- **THE PROBLEM**:
What lines in the entries below contain the word "padding"? Copy all of them.

- **EXTRACTED DATA**:
= = =

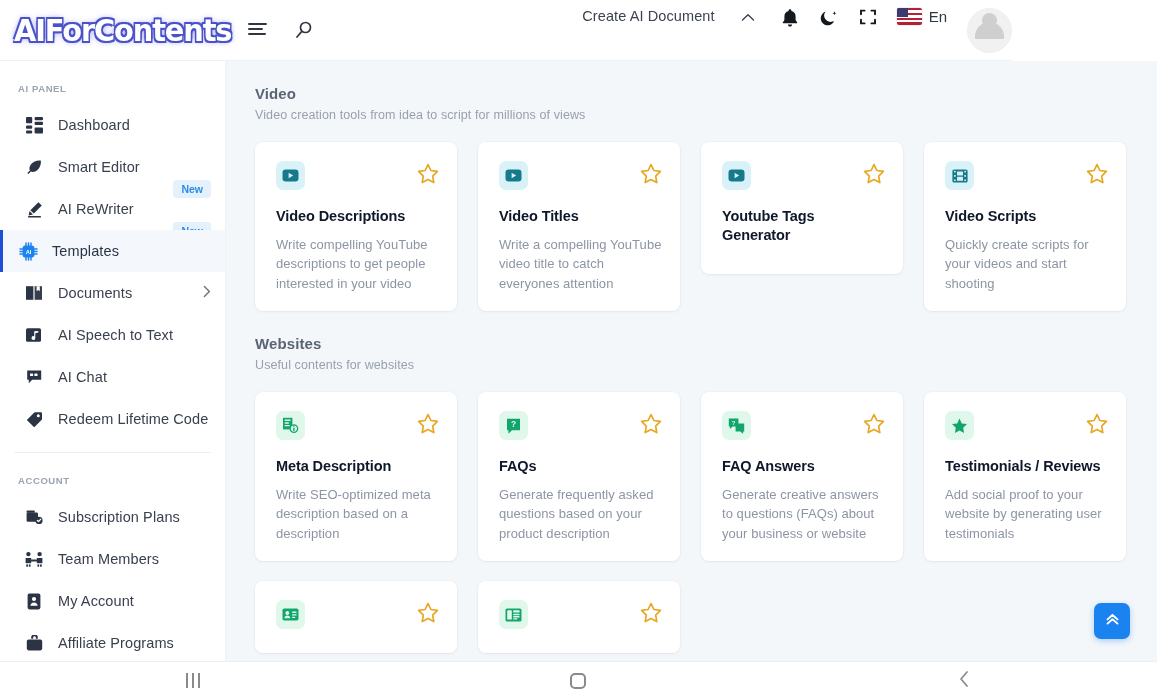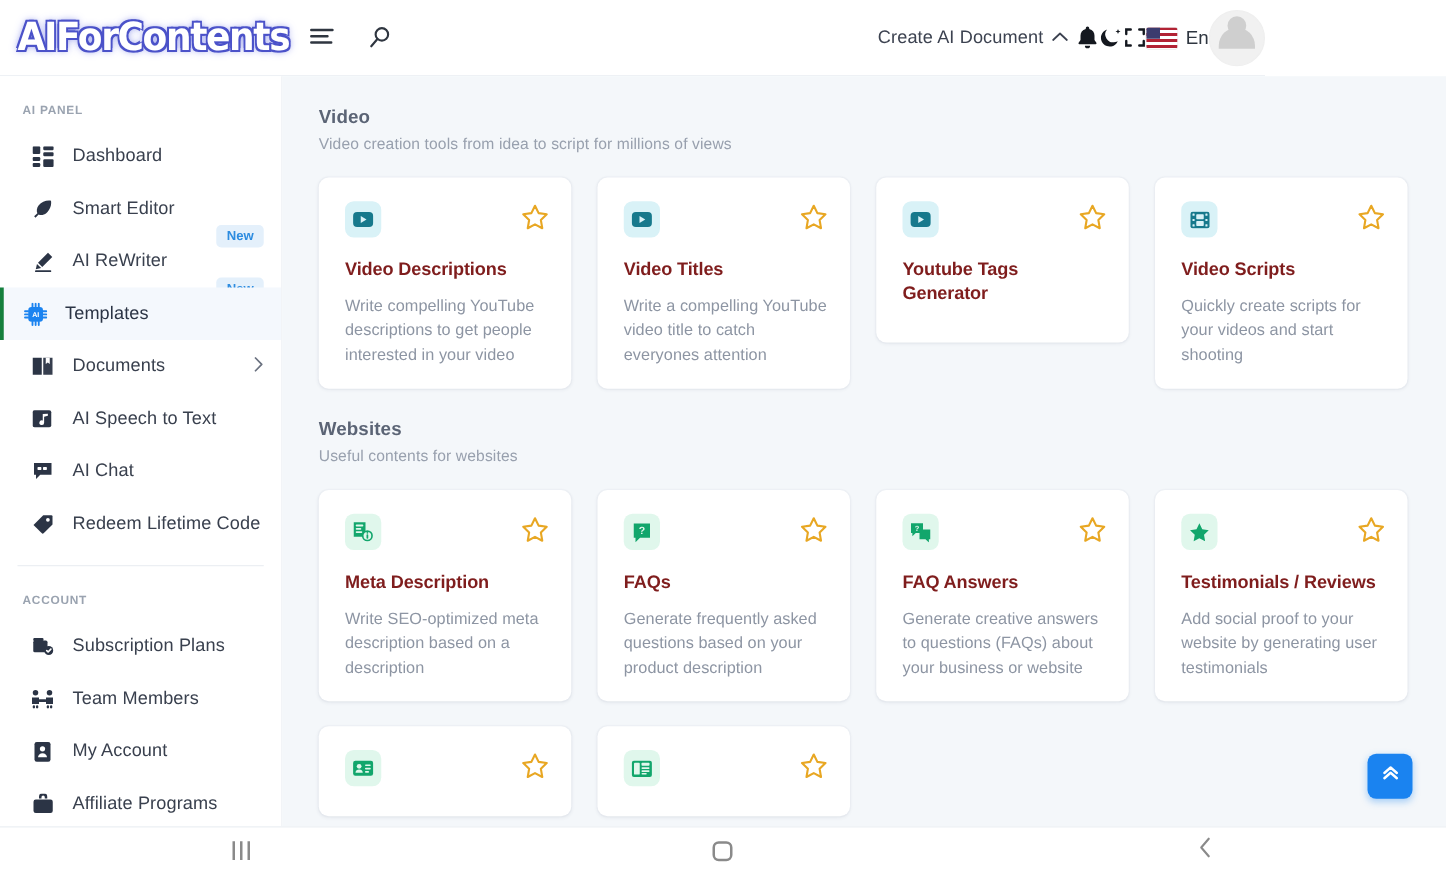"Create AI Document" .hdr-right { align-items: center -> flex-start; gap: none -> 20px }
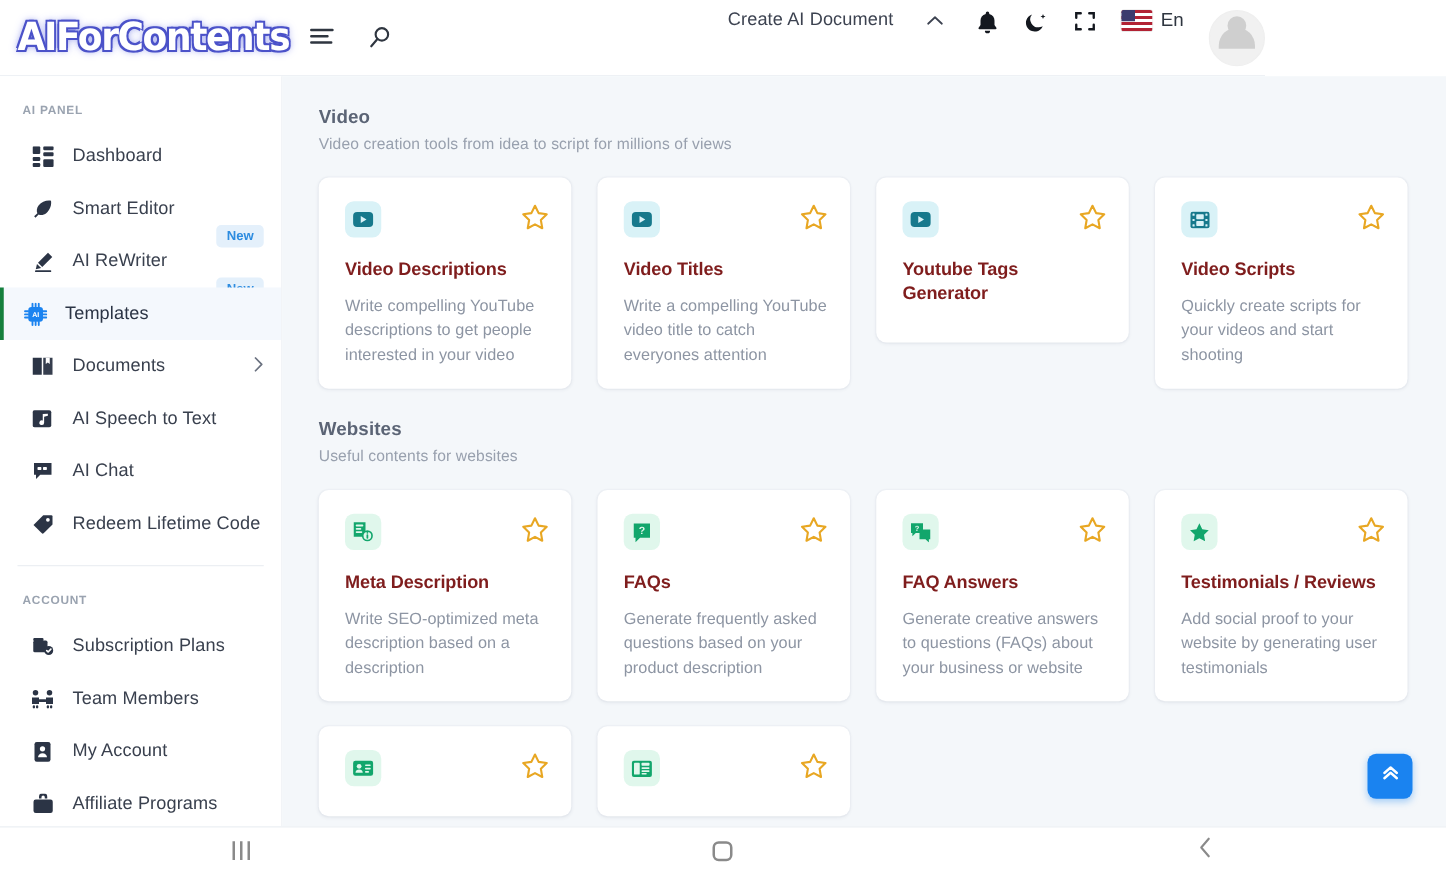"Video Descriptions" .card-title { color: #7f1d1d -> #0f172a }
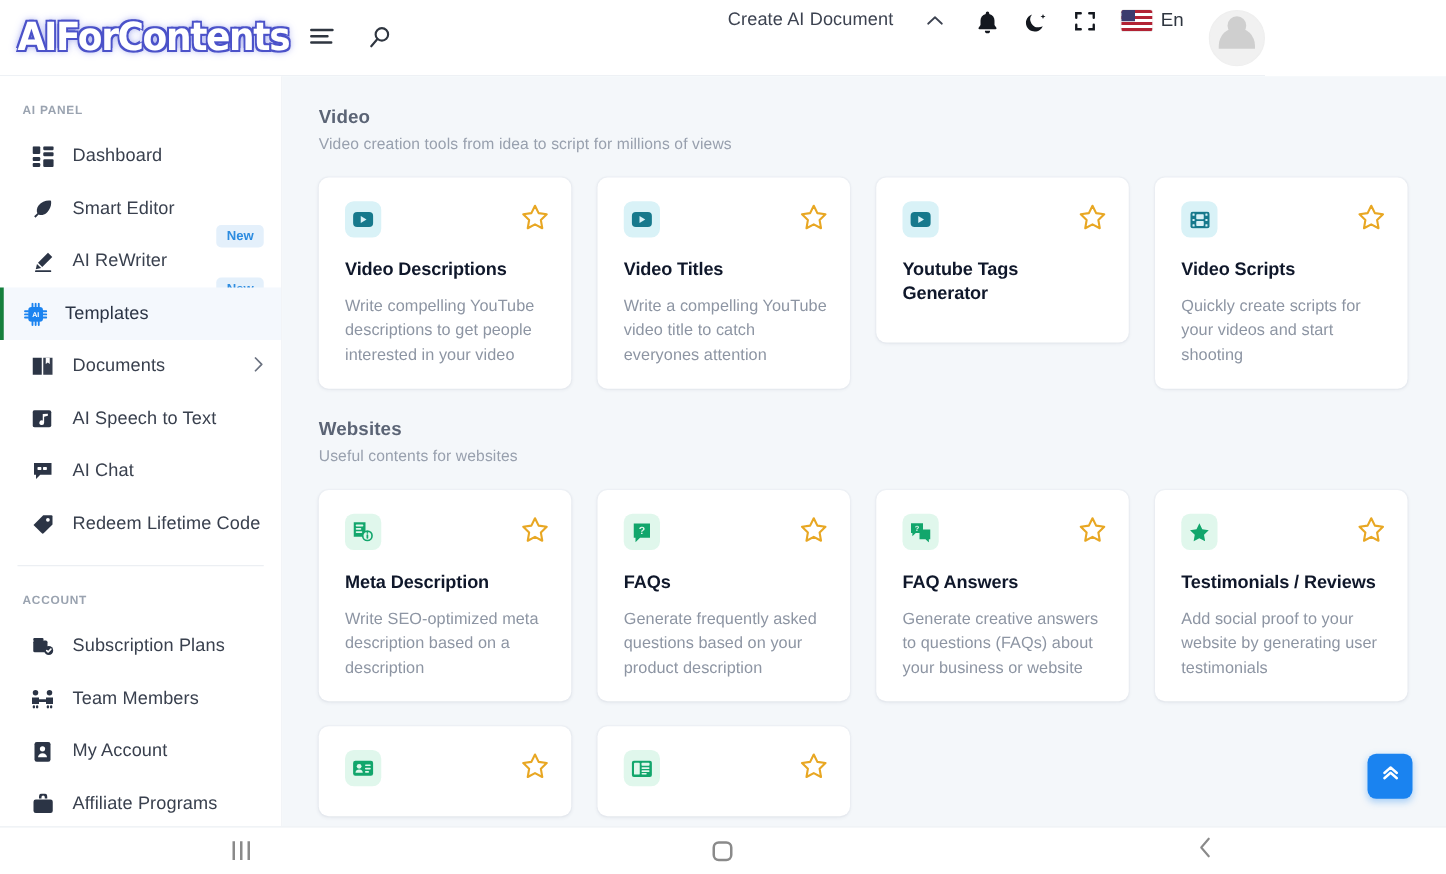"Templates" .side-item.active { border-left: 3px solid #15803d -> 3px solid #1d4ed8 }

= = =

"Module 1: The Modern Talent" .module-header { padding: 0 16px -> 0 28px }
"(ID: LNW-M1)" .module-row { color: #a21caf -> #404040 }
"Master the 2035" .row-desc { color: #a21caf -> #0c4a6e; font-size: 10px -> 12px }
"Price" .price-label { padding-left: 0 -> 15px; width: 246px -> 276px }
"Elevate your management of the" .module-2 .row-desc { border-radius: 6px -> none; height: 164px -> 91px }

= = =

- **SOLUTION FOR THIS TASK**:
"Module 1: The Modern Talent" .module-header { padding: 0 16px -> 0 28px }
"Price" .price-label { padding-left: 0 -> 15px; width: 246px -> 276px }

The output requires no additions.